Class 2 has two sub-classes. One includes the cases where concentration was raised by lending to both buyers and sellers, i.e. to retail house purchasers and to building and construction societies, respectively. These are the cases with Security National Bank of Long Island in 1975, Long Term Credit Bank of Japan in 1998. Another subclass of class 2 comports cases when credit risk was accumulated via the form of securities either by holding a proprietary position, or by participation in securities origination and underwriting (particularly, that of collateralized debt obligations, CDOs, and mortgage-backed securities, MBSs). Here the losses were experienced by Countrywide in 2007, Bear Stearns in 2007, Merrill Lynch in 2008, Citigroup in 2008, Wachovia in 2008, Norichukin Bank in 2008, Credit Suisse in 2008, Deutsche Bank in 2008, Morgan Stanley in 2008, Bank United in 2009.

Class 3 groups the cases when there was a particular external trigger that led to worsening of creditworthiness. Such a trigger could be either a rise in cost of funding (for instance, Franklin National Bank of New York in 1974, Sparbanken Sverige in 1992, Skandinavska Enskilda Banken in 1992, Gota Bank in 1993, Handelsbanken in 1996, Halifax Bank of Scotland in 2008, IndyMac Bank in 2008) or a contagion effect, i.e. problems with the bank's counterparty that led to material losses of a bank itself (here are Nippon Credit Bank in 1998, Dresdner Bank in 2008, Hypo Real Estate in 2008, Union Banks of Switzerland in 2008, Bayerische Landesbank in 2008, Colonial Bank in 2009, AmTrust Bank in 2009).

Class 4 deserves separate discussion. We found several cases when operational risk (fraud) was announced mostly same time as the loss on credit risk, i.e. on the mortgage portfolio, was revealed. This was typical for Merril Lynch in 1987; Yamaichi Securities Company in 1997; Societe Generale in 2007; Colonial Bank in 2009; Punjab National Bank in 2016. Coincidence of announcements implies the hypothesis that the most loss might have been attributed to the mortgage part or more generally to the credit risk. However, to park part of the loss as an extraordinary (one-off) event fraud activities might have been mentioned as an excuse for the topmanagement improper strategic planning. The importance is the revealed fact of such events' coincidence.

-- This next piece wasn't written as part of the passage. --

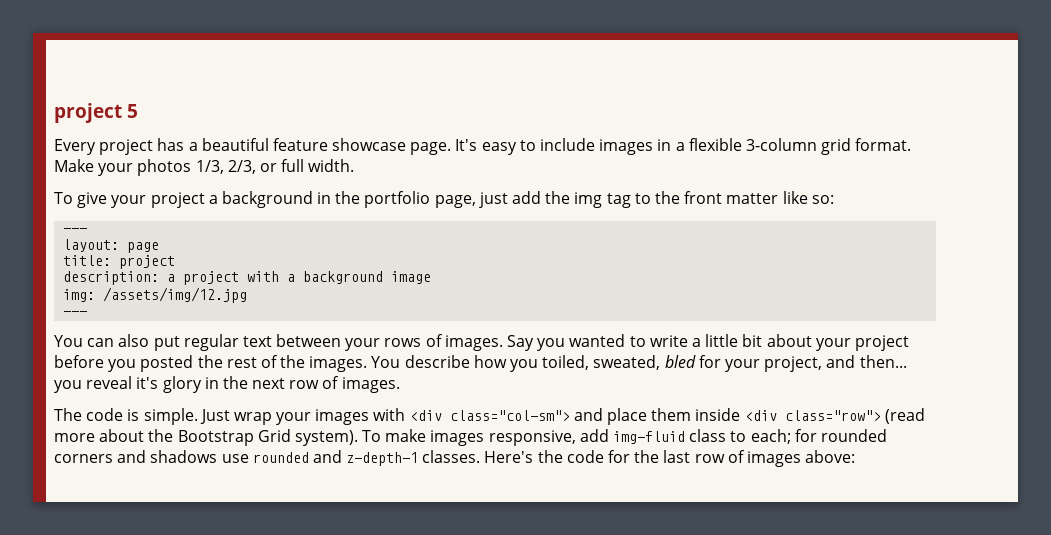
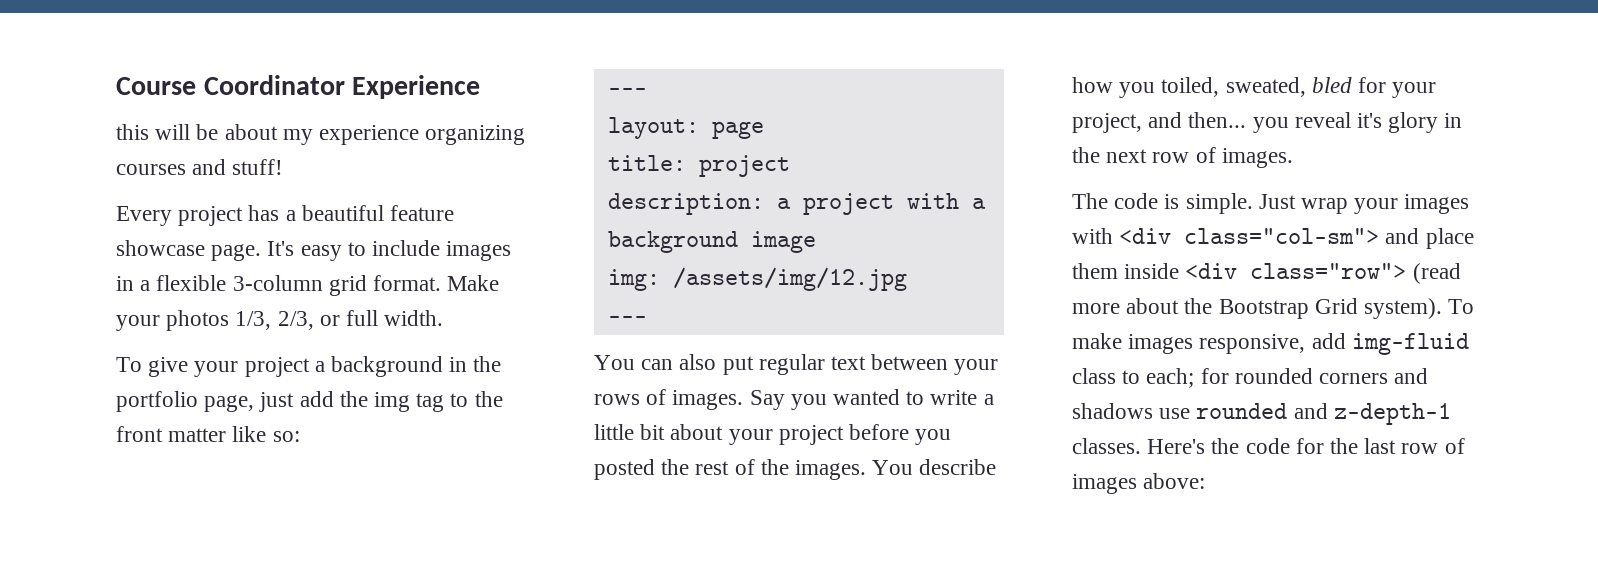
- project 5
+ Course Coordinator Experience
+ this will be about my experience organizing courses and stuff!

Class 5 includes the rest of the credit loss cases there had some unique features. For instance, Bank of New England in 1991 proposed to regulator to sell its companies registered at the Man and Rod Islands. However, the plan was rejected leading to the failure of the bank. Goldome in 1991 had its problem worsened after the application of new accounting rules. When goodwill was subtracted from the capital base, the bank stopped meeting regulatory requirements. In fact the bank was undercapitalized much before, but only an external trigger helped to reveal the problem. Fortis in 2008 had painful situation as crisis occurred when the bank was in the process of purchasing its competitor. Thus it lacked financial resources to cover credit losses. HQ Bank in 2010 had experienced not only severe credit losses, but also a bank run that led to ultimate failure and closure of a bank

Case Descriptions

1974, Franklin National Bank of New York (United States); credit loss of USD 1,3 bn

The Bank followed the conventional business model of short-term borrowing and longterm lending with one exception. One sixth of bank liabilities consisted of high-yield Fed-funds. That is why the bank strategy was to lend to risky corporate borrowers to be able to justify high interest rates. This was needed to gain profit above the high rate on its liabilities. The 1973-1974 oil crisis led to defaults of bank borrowers and to the failure of the whole bank.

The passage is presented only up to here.